Entwicklung der Geburtshilfe. Wie sich auch in der Medizin alles verändert und Fortschritte macht, ist auch die Geburtshilfe mit den Jahren sicherer geworden. „Wenn ich es vergleiche mit meiner Ausbildungszeit Ende der 70er-Jahre an der Innsbrucker Klinik, wurde die Geburtshilfe auch humaner, also menschlicher. Damals wurde die schwangere Frau vom Partner ‚abgegeben‘, sie wurde ins Bett gelegt, hatte keine Bewegungsfreiheit, bekam nichts zu essen und nichts zu trinken. Wenn das Kind auf der Welt war, wurde es kurz der Mutter gezeigt und dann mitgenommen. Sie bekam es nur zum Stillen zu Gesicht. Der Vater sah das Baby erst zu Hause. Das ist heute unvorstellbar.“ Frauen psychologisch bei der Geburt zu begleiten, war damals nicht im Lehrinhalt für die Hebammen vorgesehen. Dabei ist gerade das so wichtig. Heute geht es in der Geburtshilfe ganz viel um die frühe Beziehung, das Bonding, zwischen Mutter, Vater und Kind, damit die Familie gut zusammenwächst. Das Personal gibt der Familie bewusst Zeit dafür. „Was und wie die Hebammen-Studentinnen heutzutage lernen und wie viel mehr Praxis sie haben, kann man mit damals nicht vergleichen.“ Früher dauerte die schulische Ausbildung zur Hebamme zwei Jahre, heute ist es ein sechssemestriges Studium. Der Andrang ist, damals wie heute, sehr hoch.
„Lasst euch nicht stressen“. In all den Jahrzehnten ihrer Karriere blickt Susanne Haunold-Sam sehr gerne auf gewisse Höhepunkte zurück. Dazu gehöre, wenn sie Frauen betreut, die selbst schon bei ihr auf die Welt kamen. „Heute sind die meisten jungen Frauen viel besser vorbereitet, sie googlen natürlich auch alles – was nicht unbedingt schlecht ist aber durchaus zu Verwirrung führen kann. Sie sind selbstbewusster geworden und wissen, was sie brauchen und wollen“, so Haunold-Sam. Wichtig sei eine wertschätzende Kommunikation der Hebammen ohne Bevormundung, wenn die Geburt oder die erste Zeit mit dem Kind in der Realität dann doch anders erlebt werde, als sie sich die jungen Frauen vorstellen. „Lasst euch nicht stressen“, rät die pensionierte Hebamme. „Seid mutig, hört auf euch und lasst euch nicht verunsichern. Traut euch die Geburt und das Muttersein zu.“ Inzwischen ist in der Geburtsvorbereitung oder auch in der Nachsorge die mentale Betreuung sowie die Vermittlung von Sicherheit und Bestätigung sehr wichtig. „Man muss die jungen Mütter eher mit praktischen Sachen gut unterstützen. Ganz oft braucht es nur jemanden, der kommt und ihnen sagt, dass sie das schaffen“, sagt Susanne.

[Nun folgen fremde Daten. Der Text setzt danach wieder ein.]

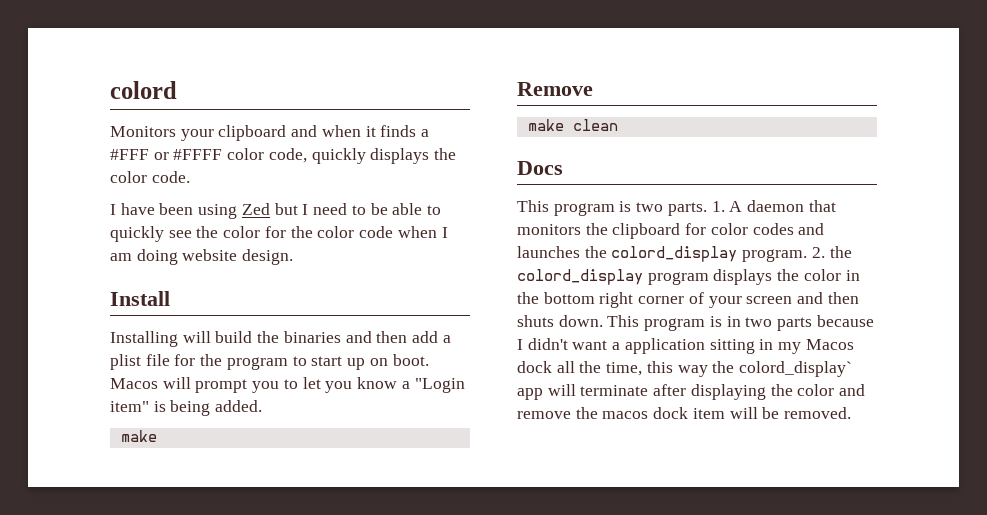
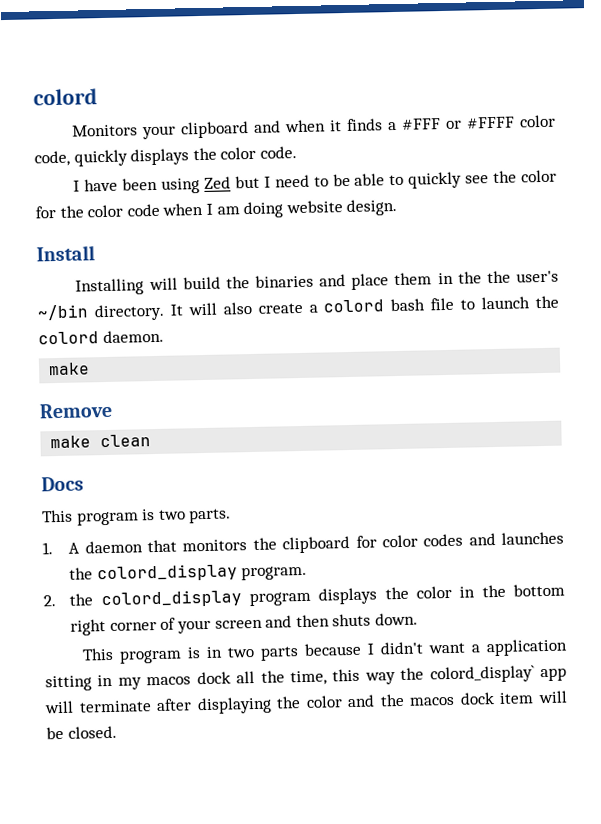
- Installing will build the binaries and then add a plist file for the program to start up on boot. Macos will prompt you to let you know a "Login item" is being added.
+ Installing will build the binaries and place them in the the user's ~/bin directory. It will also create a colord bash file to launch the colord daemon.
- This program is two parts. 1. A daemon that monitors the clipboard for color codes and launches the colord_display program. 2. the colord_display program displays the color in the bottom right corner of your screen and then shuts down. This program is in two parts because I didn't want a application sitting in my Macos dock all the time, this way the colord_display` app will terminate after displaying the color and remove the macos dock item will be removed.
+ This program is two parts.
+ 1. A daemon that monitors the clipboard for color codes and launches the colord_display program.
+ 2. the colord_display program displays the color in the bottom right corner of your screen and then shuts down.
+ This program is in two parts because I didn't want a application sitting in my macos dock all the time, this way the colord_display` app will terminate after displaying the color and the macos dock item will be closed.

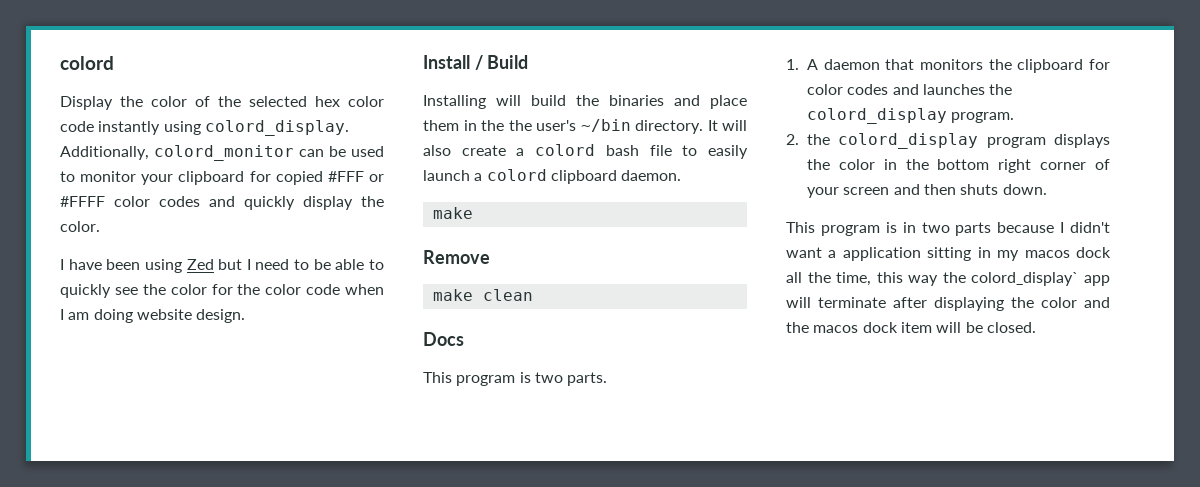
- Monitors your clipboard and when it finds a #FFF or #FFFF color code, quickly displays the color code.
+ Display the color of the selected hex color code instantly using colord_display. Additionally, colord_monitor can be used to monitor your clipboard for copied #FFF or #FFFF color codes and quickly display the color.
- Install
+ Install / Build
- It will also create a colord bash file to launch the colord daemon.
+ It will also create a colord bash file to easily launch a colord clipboard daemon.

Auch Vätern möchte sie mitgeben, sich ausreichend über eine Geburt zu informieren, sich mit der Thematik auseinanderzusetzen und ihre Frau gut zu begleiten. „Sie sollen aber auch auf sich schauen, sich und ihre Emotionen mitteilen, wenn sie Sorgen haben oder überfordert sind. Das geht oft unter.“ Man frage Männer zu selten nach ihrem Befinden, sie lernen aber zunehmend, über ihre Gefühle sprechen zu können.